Look through the lines below and extract any with the word "株式会社フェローズ".
....................
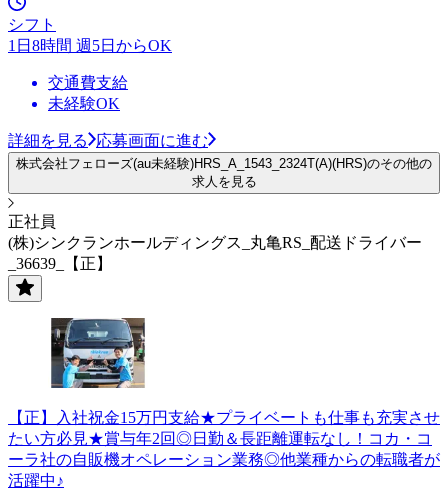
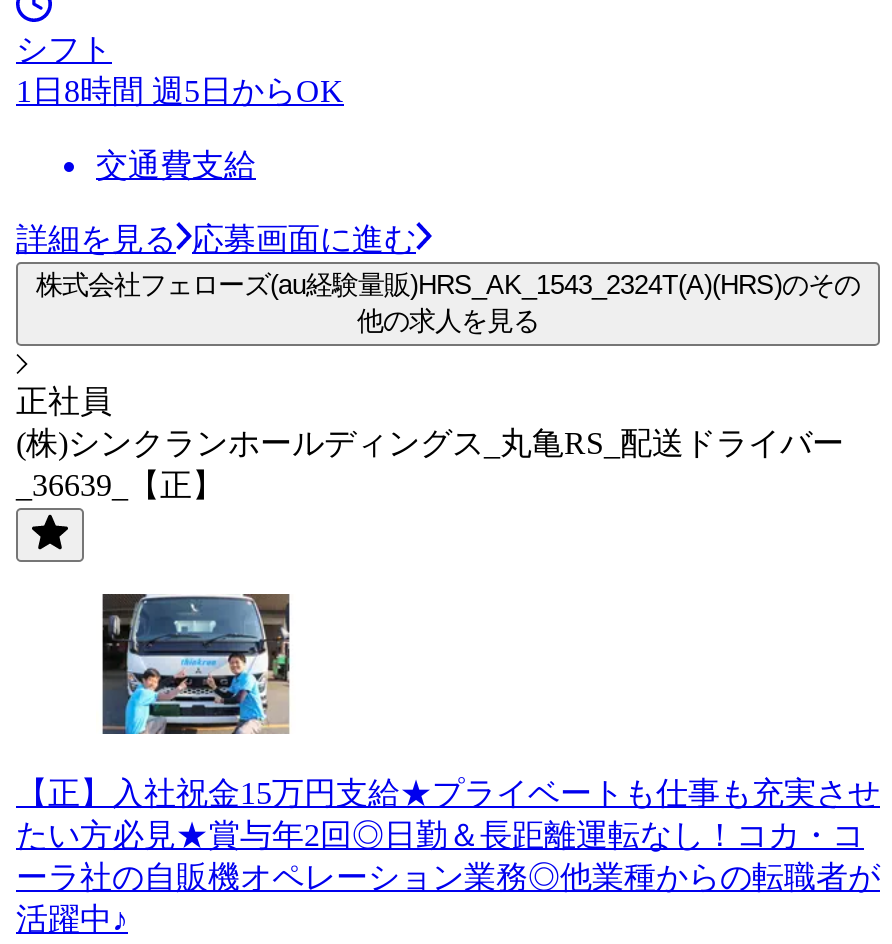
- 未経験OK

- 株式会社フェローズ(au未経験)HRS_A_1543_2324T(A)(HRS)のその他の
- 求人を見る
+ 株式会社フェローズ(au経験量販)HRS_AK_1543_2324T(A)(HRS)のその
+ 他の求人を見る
....................
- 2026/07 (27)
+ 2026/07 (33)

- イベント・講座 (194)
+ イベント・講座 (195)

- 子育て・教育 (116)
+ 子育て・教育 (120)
....................
• Response to this task:
- 株式会社フェローズ(au未経験)HRS_A_1543_2324T(A)(HRS)のその他の
+ 株式会社フェローズ(au経験量販)HRS_AK_1543_2324T(A)(HRS)のその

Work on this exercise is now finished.